Reporting Jonathon Sharp
If you read the word trilogy and immediately think Star Wars, prepare yourself: something new is on your horizon.
The Dreileben Trilogy bares more of a resemblance to Krzysztof Kieślowski’s Three Colors Trilogy than it does to George Lucas’s films. The three movies — Beats Being Dead, Don’t Follow Me Around and One Minute of Darkness — are set in the same east German hinterland; however, the movie’s separate plots are only loosely connected.
Beats Being Dead is about a boy and a girl. The boy is a student of medicine (ambitious but lonely) and the girl is a hotel maid with the temper of a hydrogen bomb. The two meet after suffering at the hands of a bike gang; they kiss and fight, sleep together and argue; and their relationship tumbles on in the foreground of a backdrop that spans all three movies — a killer is on the loose!
The boy above actually lets the killer out of the hospital, and this killer becomes the most interesting player in the trilogy. At times, he is the camera, moving like an animal about the countryside. Sometimes he’s a ghost, hovering about houses and windowpanes. Sometimes he’s a man-child, a son, a friend. Sometimes he’s a classic psycho, complete with the exclamation mark of an up-turned butcher knife.
(I’ll skip over the second movie, Don’t Follow Me Around, because I found it the lesser of the three.)
The third, as you would hope, is the most engaging; One Minute of Darkness is a murder mystery. This is where the hunt for the killer leads a detective to question whether or not the killer actually killed anyone. This third film artfully shows how the alleged killer was everything listed above — an animal, a ghost, a son, a psycho — while keeping you on your toes.
However, you have to see the first movie (and the second, I guess) to enjoy the whodunit of the third. Although they are only loosely related, the movies support each other, like a spiderweb, creating a pretty architecture.

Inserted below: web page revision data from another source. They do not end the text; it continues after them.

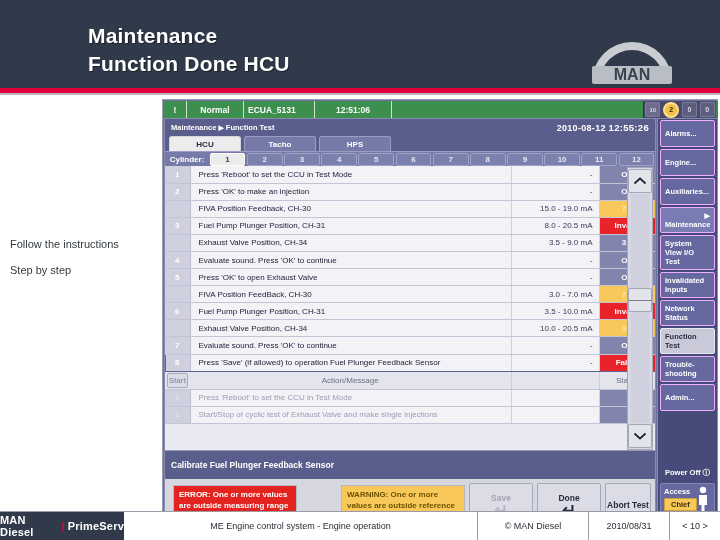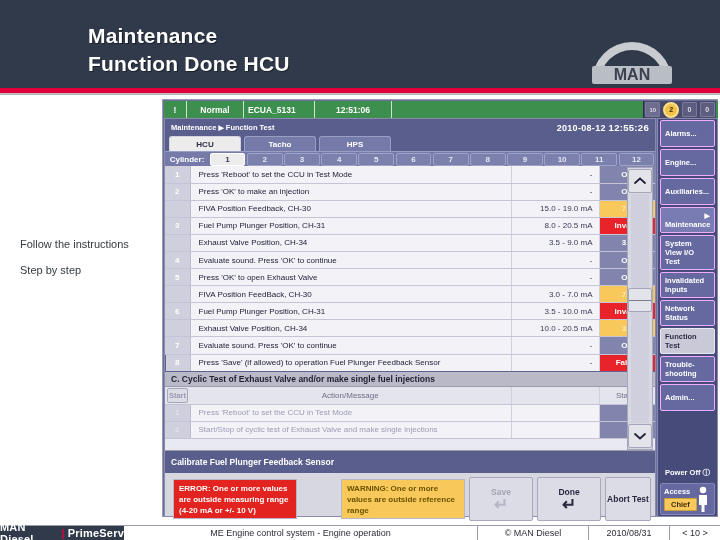"Follow the instructions" .note { left: 20px -> 10px }
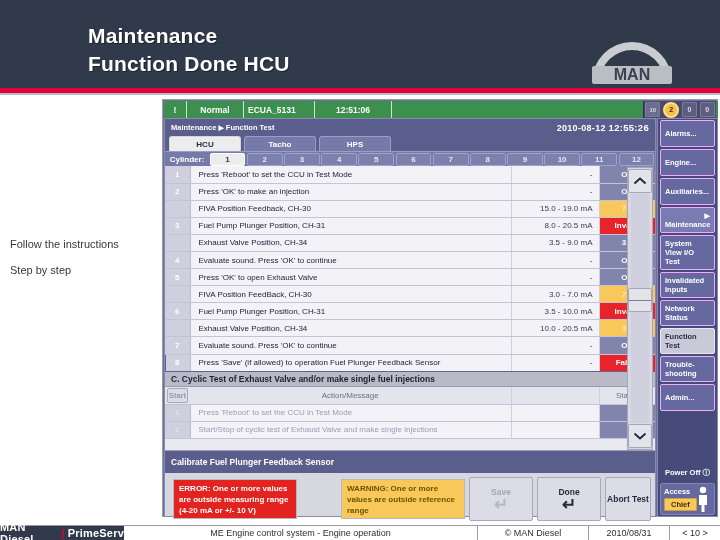"C. Cyclic Test of Exhaust" div.sec-head { html: <div>C. Cyclic Test of Exhaust Valve and/or make single fuel injections</div> -> none }
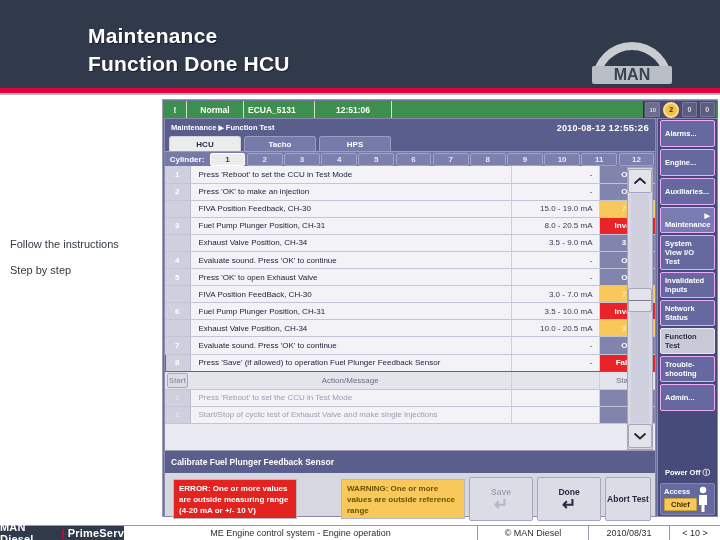"Calibrate Fuel Plunger Feedback Sensor" .calib-head { height: 22px -> 28px }
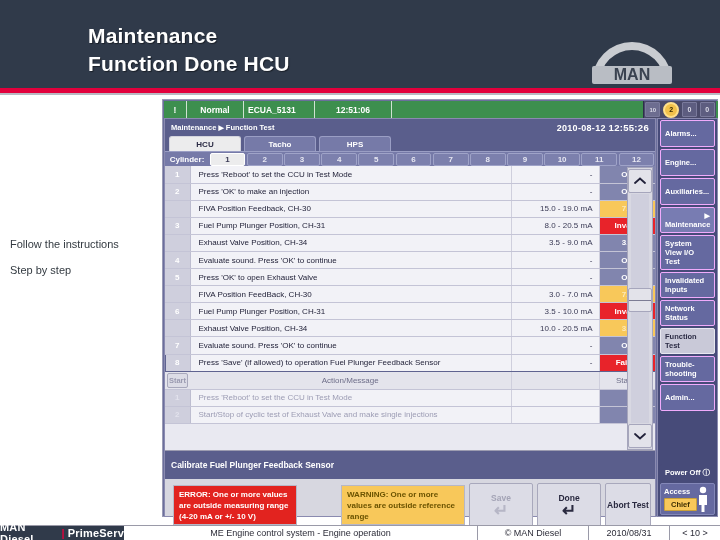"MAN Diesel" .footer { height: 15px -> 29px }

The film’s loose fabric is both appealing and unsatisfying. While the trilogy tends to keep you guessing, it only reluctantly answers what you’re interested in knowing. Over the course of five hours, there’s certainly plenty of time for a viewer to get worn out.
At their best, the movies are surprising and mature, resembling some of my favorites in “arthouse” cinema, like Kieślowski’s Short Film About Love. But the problem is: they aren’t always at their best.
Beats Being Dead plays at 5:30 p.m.
Don’t Follow Me Around plays at 7:20 p.m.
One Minute of Darkness plays at 9:10 p.m.
Other Highlights: Wednesday, May 2
Occupy the farm! That’s what one Swedish woman, Britt, is doing in the documentary Women With Cows. She’s trying to perverse her family farm, and she’s willing to risk her life in the process. However, there’s trouble in the family. (Women With Cows plays at 4:30 p.m.)
Turn me On, Dammit! is one of those awkward/funny movies about growing up. In this case, Alma comes of age to find that her sexual needs are much more demanding than those of her peers. To help deal with her new-found desires, she calls sex phone lines and … has at it. Although her family and friends find her behavior odd, embarrassing and immoral, Alma embraces the girl into which she blossoms. (Turn me On, Dammit! plays at 7:45 p.m.)
What better way to end a Wednesday than to watch a movie about a hitman who wakes up after a contract goes pear-shaped to find that his visions is inverted. Sound confusing? It seems like Headshot is supposed to be. But this thriller has won awards in both Hong Kong and Berlin. (Headshot plays at 9:45 p.m.)